Östenberg is a frequent contributor to Svenska Dagbladet, writing principally on how ancient literature and culture can influence the modern world, including what can be learnt from experiences of the past, and other publications, bringing historical perspectives to modern discourse. In 2018, Östenberg received the Stora historiepriset (Great History Prize) for using historical perspectives in modern social and political debates through her academic and journalism work. The prize is Sweden's largest history prize and was awarded to Östenberg at an event at Sörmlands Museum.

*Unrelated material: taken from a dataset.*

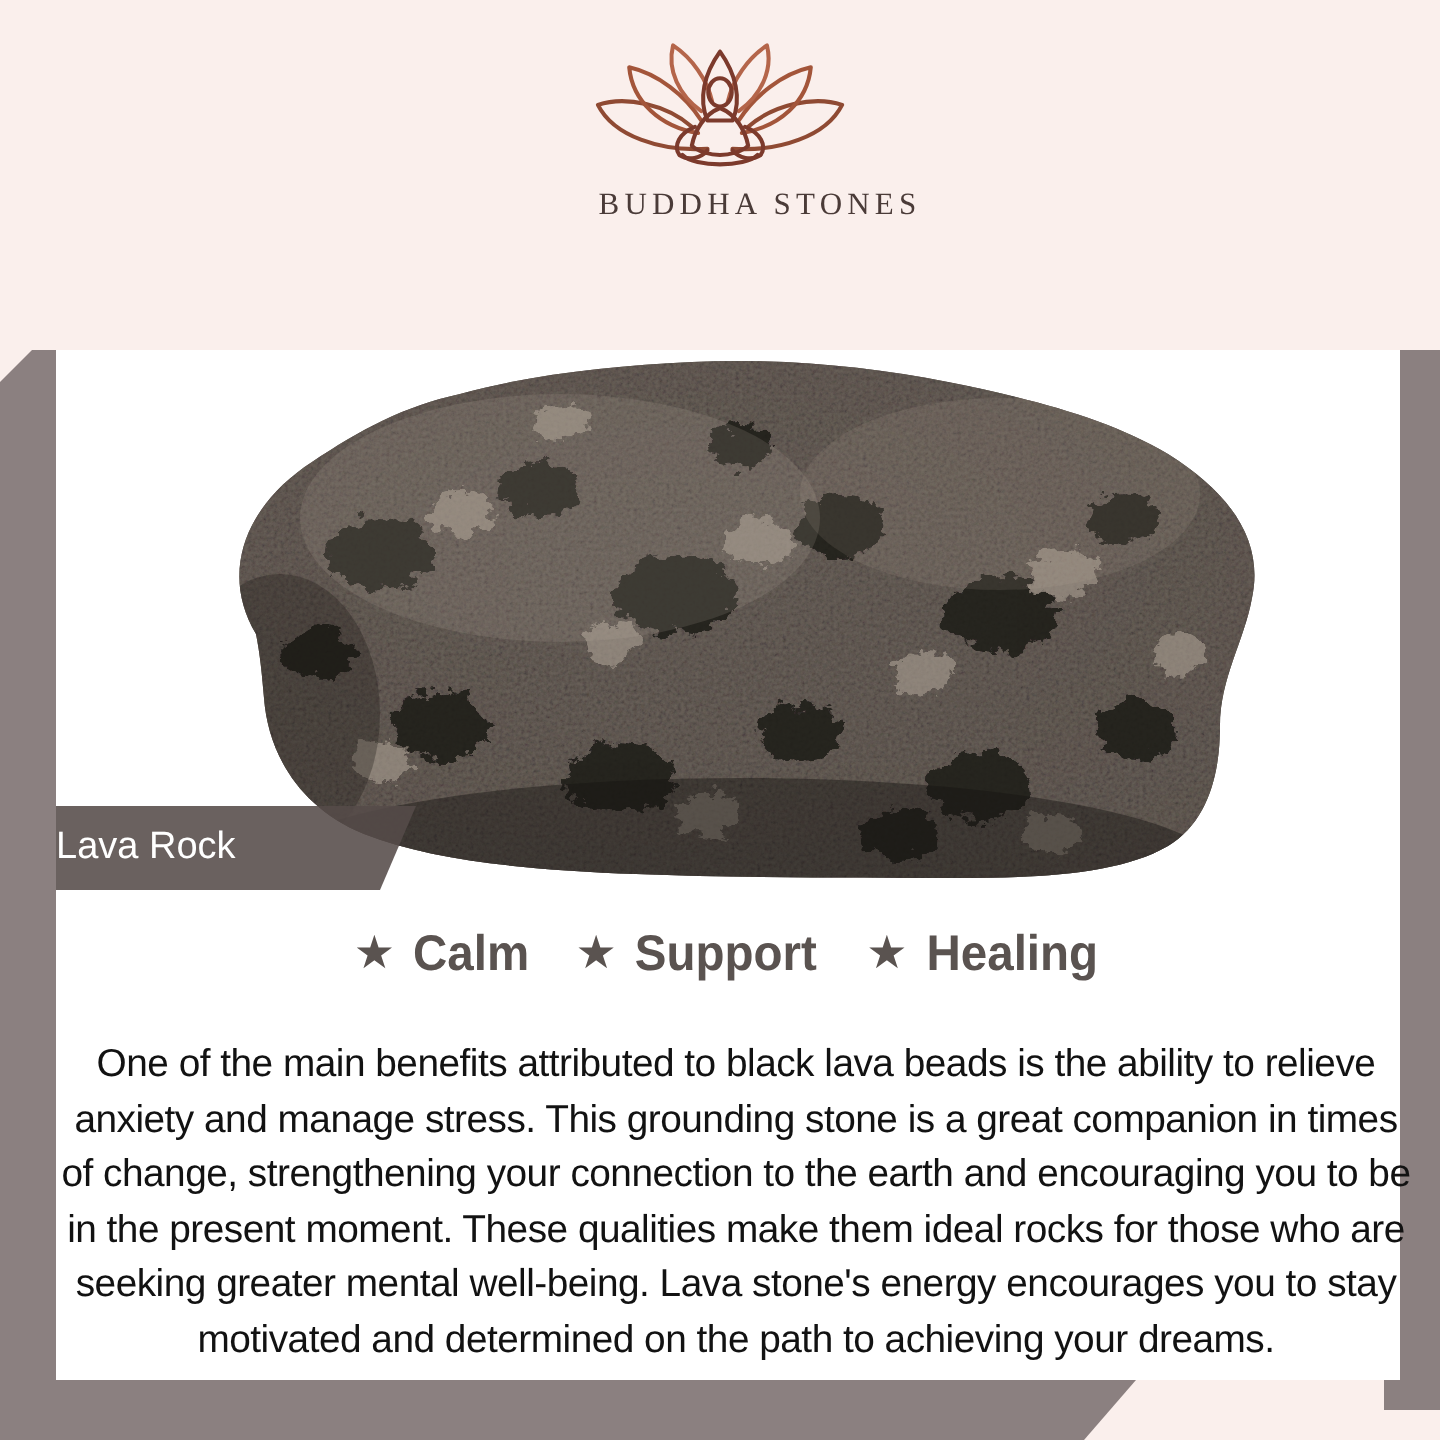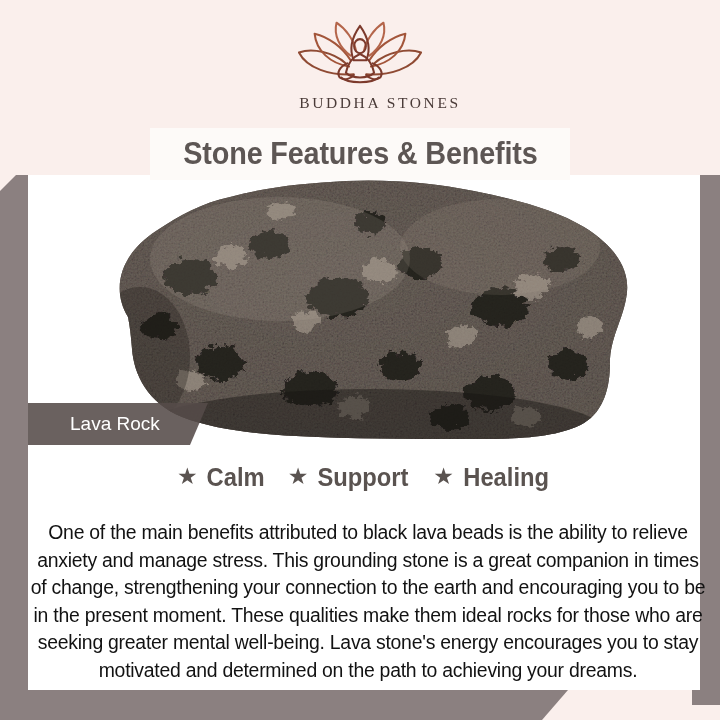"Stone Features & Benefits" div.title-banner { html: <div> <span>Stone Features &amp; Benefits</span> </div> -> none }
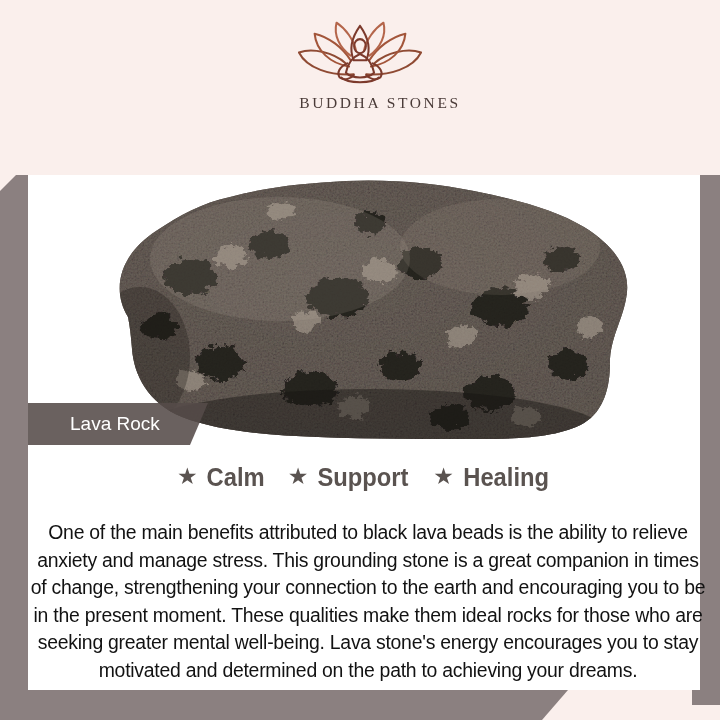"Lava Rock" .caption-text { margin-left: 42px -> none }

Östenberg delivered a plenary lecture on "Dulce et decorum. Dying for the fatherland (or not) in ancient Rome" at the FIEC / CA 2019 conference on 8 July 2019.

== Honours and awards ==

- Prize from Inga and John Hain's foundation, 2004
- Johan Lundblad Award from the Swedish Academy, 2016
- Humtank, prize 2017
- Stora historiepriset (Great History Prize), 2018

== Selected publications ==
- Östenberg, I. Staging the world. Spoils, captives, and representations in the Roman triumphal procession. Oxford University Press 2009.
- Östenberg, I. 'Veni vidi vici and Caesar's triumph' in Classical Quarterly 63 (2):p.813-827 (2013).
- Östenberg, I., S. Malmberg and J. Bjørnebye (eds). The Moving City: Processions, passages and promenades in ancient Rome. Bloomsbury, London 2015.
- Östenberg, I. 'Damnatio Memoriae Inscribed: The Materiality of Cultural Repression' in (eds.) Andrej Petrovic, Ivana Petrovic and Edmund Thomas The Materiality of Text – Placement, Perception, and Presence of Inscribed Texts in Classical Antiquity Brill Studies in Greek and Roman Epigraphy 11 2018, p.324-47.